A Hundred Small Lessons by Ashley Hay

A Hundred Small Lessons by Ashley Hay
Published by Atria Books ISBN 9781501165139
Hardcover, $26, 304 pages

Australian author Ashley Hay's A Hundred Small Lessons tells the story of two woman who lived in the same house at two different times. When elderly Elsie Gormley falls in her house and breaks her hip, she has to move from the home where she and her beloved husband Clem raised their twins, Elaine and Don now 70 years old, to a nursing home.

Elsie lost Clem over thirty years ago and has lived alone since then. She has a good relationship with her son Don and his wife Carol, but she and Elaine have clashed since Elaine was a teenager. Elsie loves Elaine's daughter Gloria and spent a lot of time with Gloria while she was growing up.

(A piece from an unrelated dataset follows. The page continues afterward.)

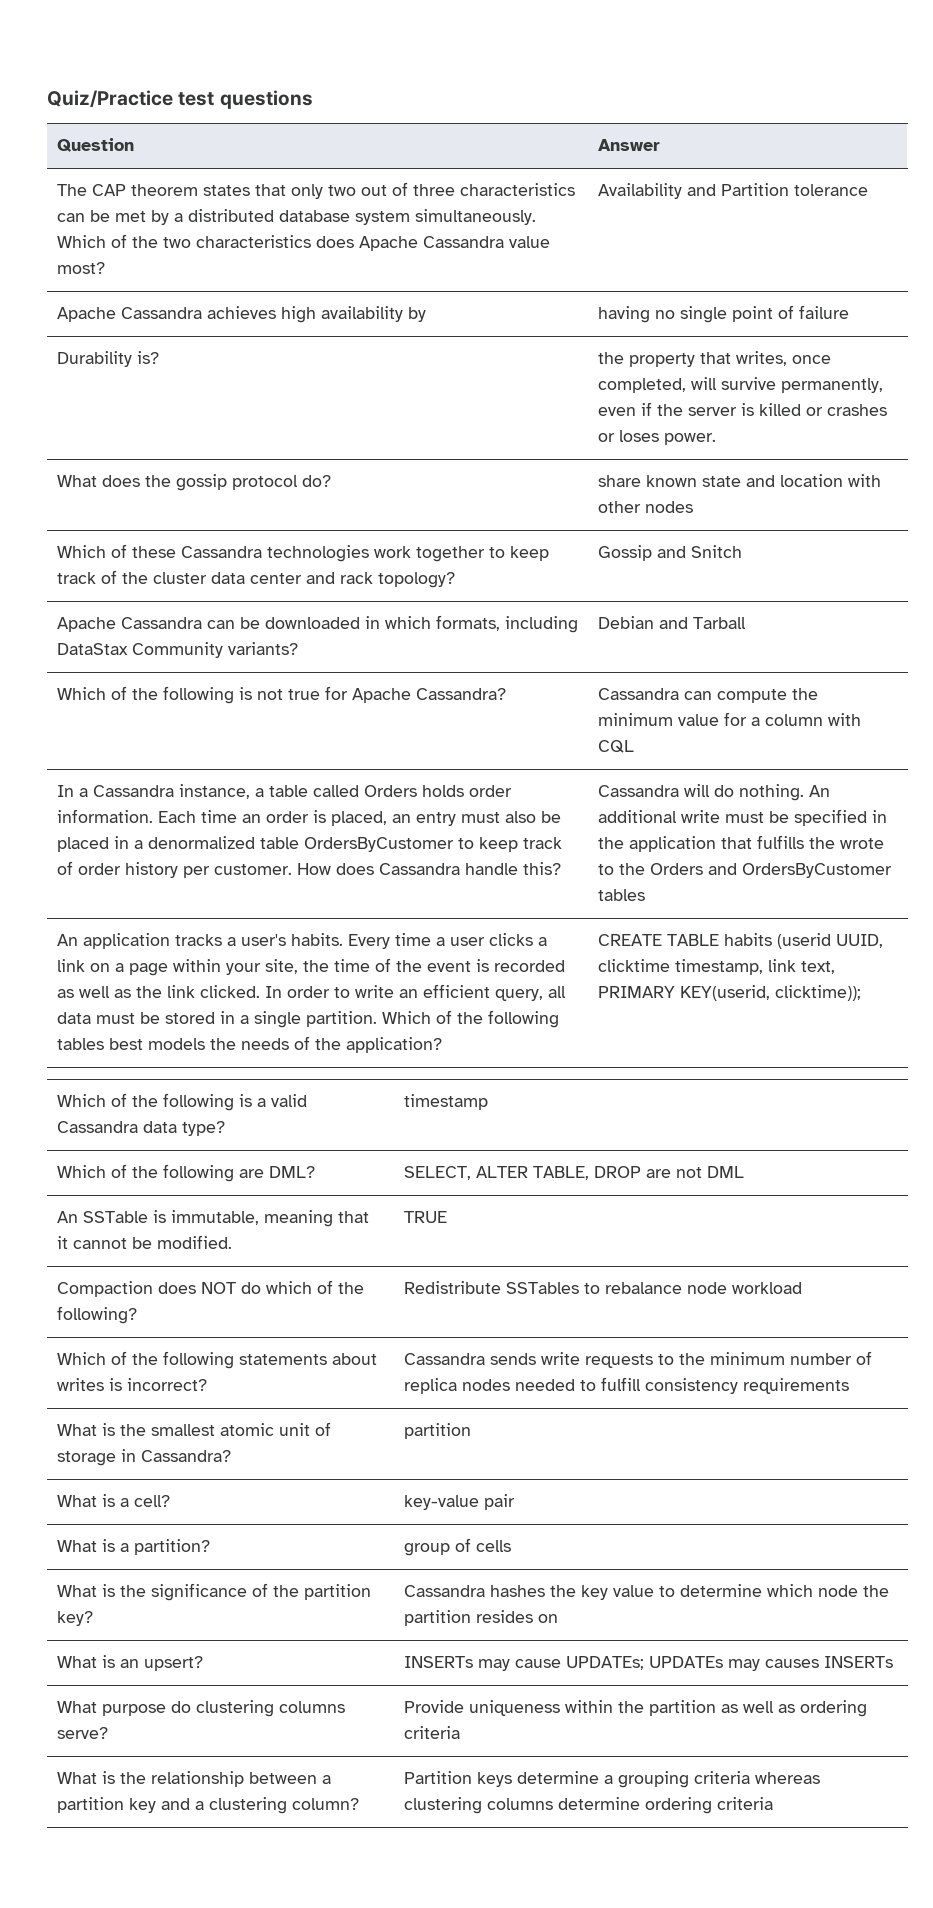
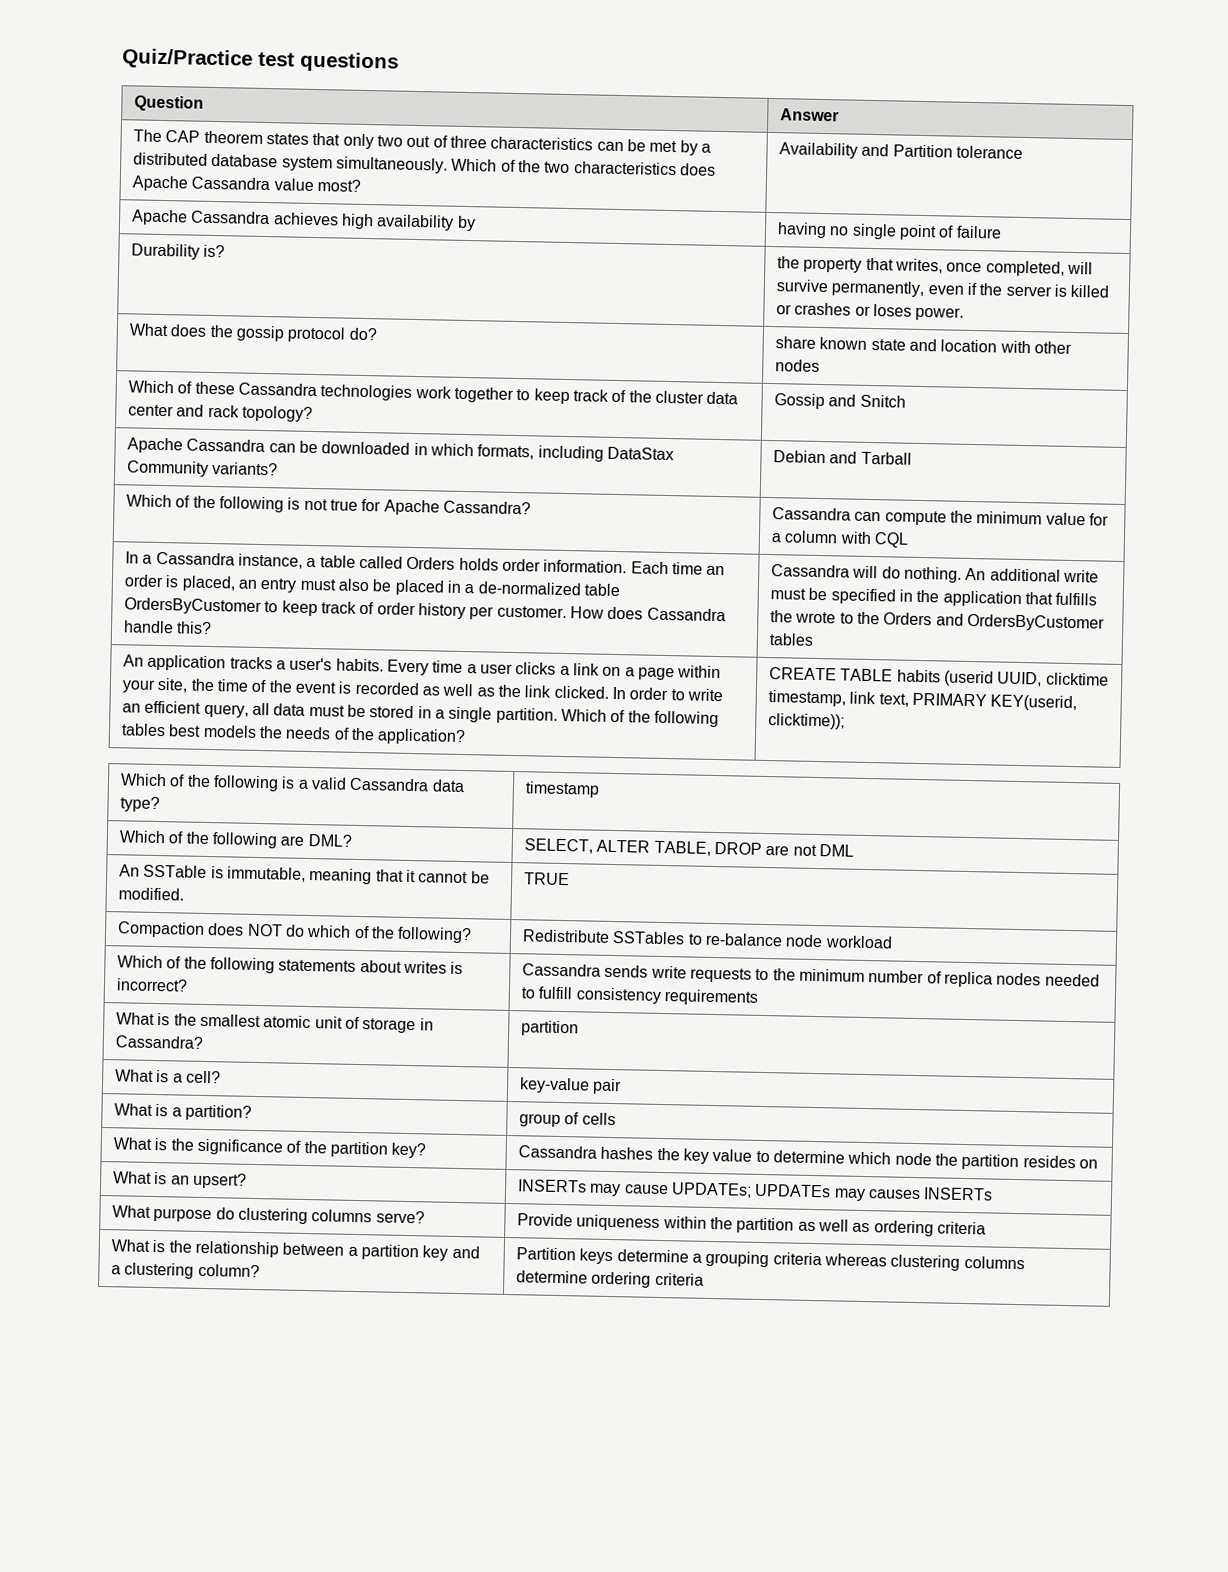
[148,836,256,849] denormalized -> [477,581,581,596] de-normalized
[605,1282,683,1294] rebalance -> [705,932,784,947] re-balance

Elaine didn't take to mothering as Elsie did. Elaine married young, like her mother, but never reveled in the joy of raising her daughter and keeping house. One of the most poignant scenes takes place as Elaine pours her heart out to Clem about how desparately unhappy she is with her life. Clem listens to his daughter, and tells her that it isn't too late to go back to school or find a satisfying job. Clem has a much different, warmer relationship with Elaine than Elsie did.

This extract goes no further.